NEWS STORY: ACLU sues city on behalf of churches, homeless

c. 1997 Religion News Service RICHMOND, Va. _ The American Civil Liberties Union (ACLU) has filed suit against the City of Richmond on behalf of two churches and the homeless over the city’s plan regulating feeding sites for the poor. The suit, filed in U.S. District Court on Tuesday (Aug. 19), is the latest development […]

c. 1997 Religion News Service

RICHMOND, Va. _ The American Civil Liberties Union (ACLU) has filed suit against the City of Richmond on behalf of two churches and the homeless over the city’s plan regulating feeding sites for the poor.

The suit, filed in U.S. District Court on Tuesday (Aug. 19), is the latest development in the fallout from a U.S. Supreme Court decision overturning the Religious Freedom Restoration Act. The act barred government from restricting religious practices unless it had a compelling reason to do so, but with the High Court’s June ruling, governments need meet a much lower standard in restricting church activities.

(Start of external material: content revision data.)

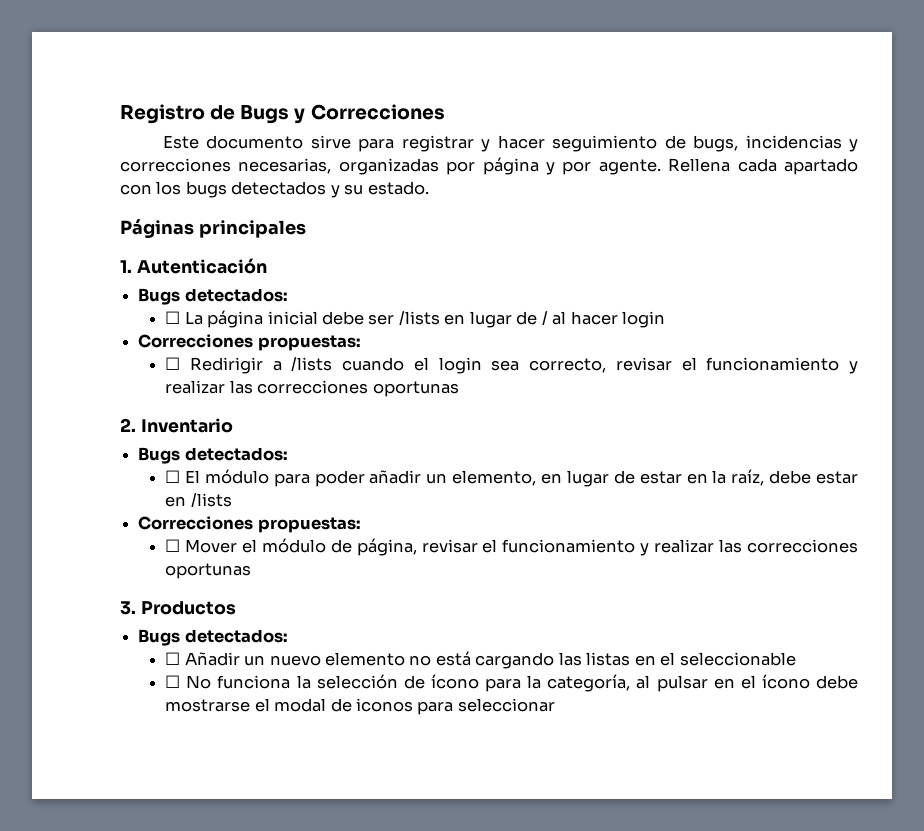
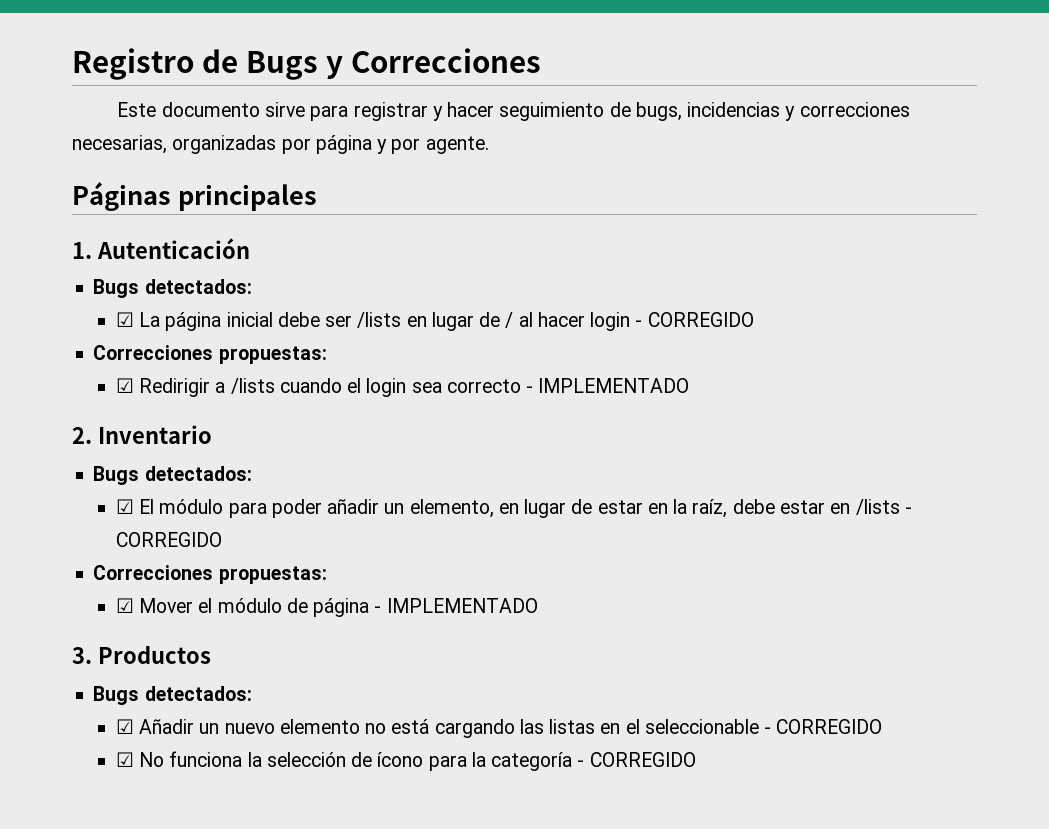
- Rellena cada apartado con los bugs detectados y su estado.
- ☐ La página inicial debe ser /lists en lugar de / al hacer login
+ ☑ La página inicial debe ser /lists en lugar de / al hacer login - CORREGIDO
  Correcciones propuestas:
- ☐ Redirigir a /lists cuando el login sea correcto, revisar el funcionamiento y realizar las correcciones oportunas
+ ☑ Redirigir a /lists cuando el login sea correcto - IMPLEMENTADO
- ☐ El módulo para poder añadir un elemento, en lugar de estar en la raíz, debe estar en /lists
+ ☑ El módulo para poder añadir un elemento, en lugar de estar en la raíz, debe estar en /lists - CORREGIDO
  Correcciones propuestas:
- ☐ Mover el módulo de página, revisar el funcionamiento y realizar las correcciones oportunas
+ ☑ Mover el módulo de página - IMPLEMENTADO
- ☐ Añadir un nuevo elemento no está cargando las listas en el seleccionable
- ☐ No funciona la selección de ícono para la categoría, al pulsar en el ícono debe mostrarse el modal de iconos para seleccionar
+ ☑ Añadir un nuevo elemento no está cargando las listas en el seleccionable - CORREGIDO
+ ☑ No funciona la selección de ícono para la categoría - CORREGIDO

At issue in the Richmond case is a city zoning ordinance limiting feeding programs for the poor and homeless outside the downtown district to no more than 30 people and no more than seven times a year. Churches that want to feed more people and more frequently must apply for a hearing for a conditional use permit and pay a $1,000 hearing fee.

The ACLU is representing two black Baptist congregations, the Virginia Coalition for the Homeless and eight people who are either homeless or used to be homeless but still need the meal programs.

According to the ACLU, the city ordinance, adopted July 29, violates the equal protection clause of the U.S. Constitution because it discriminates against the poor and violates the churches’ right to feed the poor.

A similar suit filed last fall in Richmond by an ecumenical group of five churches also charges First Amendment violations against its weekend meal program for the homeless. That issue bubbled to the surface after people living near the churches complained about the homeless in their neighborhood drawn to the free weekend meals.

A previous ordinance, under which the Stuart Circle Parish, the name of the five-church ecumenical program, banned the feeding programs outside the downtown district but was rewritten to place the issue in the hands of zoning officials who, in hearings on whether to grant the $1,000 conditional use permits, would hear testimony from complaining neighbors.

Oral arguments on the first suit are slated for Oct. 10 in U.S. District Court even though the ordinance has been replaced. No trial date has been set for the second suit.”With meanness of spirit and no rational basis, the city has seen fit to compel the withholding of food from precisely the persons who need it most: persons who are poor and hungry,”the ACLU said in the new suit.

One of the congregations, Trinity Baptist Church, feeds 30 to 40 homeless people a week. A second, Thirty-First Street Baptist Church, feeds 150 to 200 homeless and poor each day.”Every hungry and homeless person whom (the churches) might not feed by reason of the ordinance here at issue would constitute a living rebuke to them for abandoning their fundamental religious obligations.


“With each such person not fed, their (the churches’) capacity freely to exercise their religious beliefs would be woefully compromised,”the suit said.

Kent Willis, director of the Virginia ACLU, said neither church has been charged with a zoning violation, but they have a reasonable fear of being shut down.

Elizabeth B. Stutts, assistant city attorney, said the new ordinance doesn’t put any new restrictions on the churches and actually gives the churches “the ability to do what they couldn’t do before.”The city is giving additional rights to the churches. If anything, we’ve discriminated in favor of churches.”